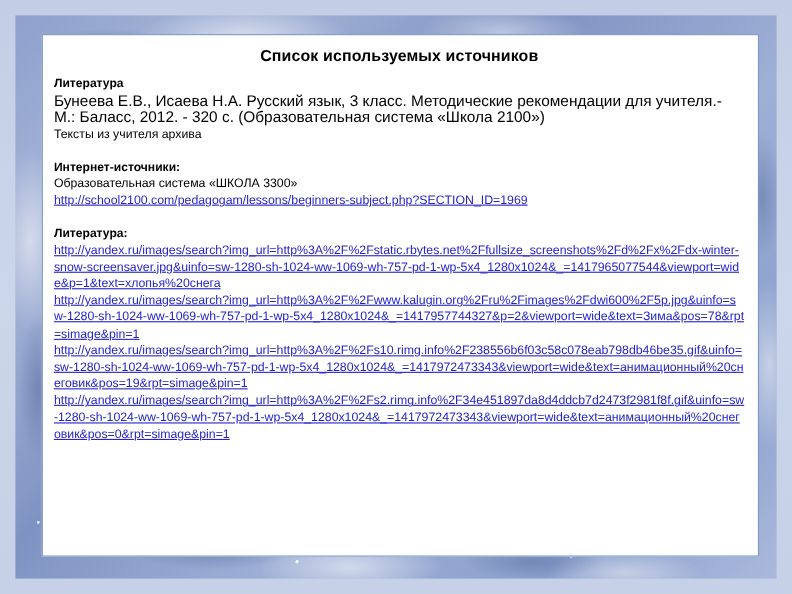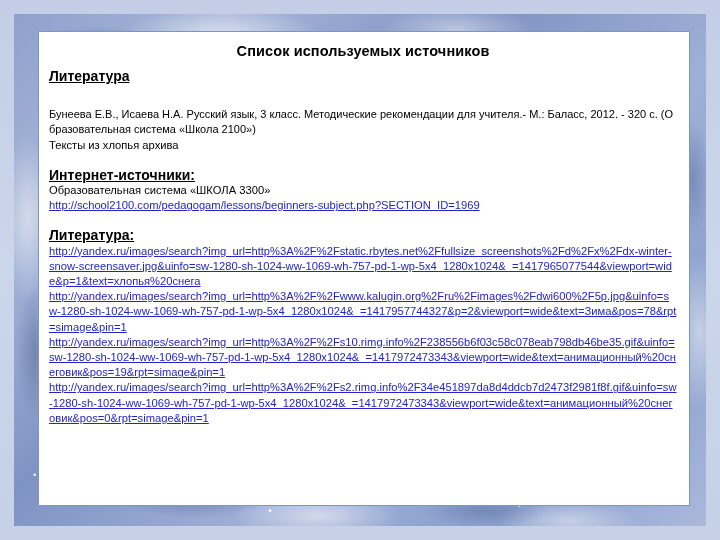--- a/index.html
+++ b/index.html
@@ -102,34 +102,32 @@
   #slide-title {
     text-align: center;
     font-size: 14.5px;
     font-weight: bold;
     color: #000;
     margin: 2px 0 10px 0;
     letter-spacing: .1px;
   }
 
   .body-text {
-    font-size: 11px;
+    font-size: 14px;
     color: #000;
     line-height: 15.2px;
     white-space: normal;
     word-break: break-all;
-    margin-top: 23px;
   }
 
   .heading {
     font-weight: bold;
-    font-size: 14px;
+    font-size: 11px;
     color: #000;
     line-height: 15.2px;
-    text-decoration: underline;
   }
 
   .plain-line {
     font-size: 11.2px;
     color: #000;
     line-height: 15.2px;
   }
 
   .link-line {
     font-size: 11.2px;
@@ -156,21 +154,21 @@
 
   <div id="snow-frame"></div>
 
   <div id="content-panel">
 
     <div id="slide-title">Список используемых источников</div>
 
     <div class="section">
       <div class="heading">Литература</div>
       <div class="body-text">Бунеева Е.В., Исаева Н.А. Русский язык, 3 класс. Методические рекомендации для учителя.- М.: Баласс, 2012. - 320 с. (Образовательная система «Школа 2100»)</div>
-      <div class="plain-line">Тексты из хлопья архива</div>
+      <div class="plain-line">Тексты из учителя архива</div>
     </div>
 
     <div class="spacer"></div>
 
     <div class="section">
       <div class="heading">Интернет-источники:</div>
       <div class="plain-line">Образовательная система «ШКОЛА 3300»</div>
       <a class="link-line">http://school2100.com/pedagogam/lessons/beginners-subject.php?SECTION_ID=1969</a>
     </div>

============================================================

Task brief ->
Take from the listing every line in which the word "font" appears.

Expected answer ->
     font-size: 14.5px;
     font-weight: bold;
-    font-size: 11px;
+    font-size: 14px;
     font-weight: bold;
-    font-size: 14px;
+    font-size: 11px;
     font-size: 11.2px;
     font-size: 11.2px;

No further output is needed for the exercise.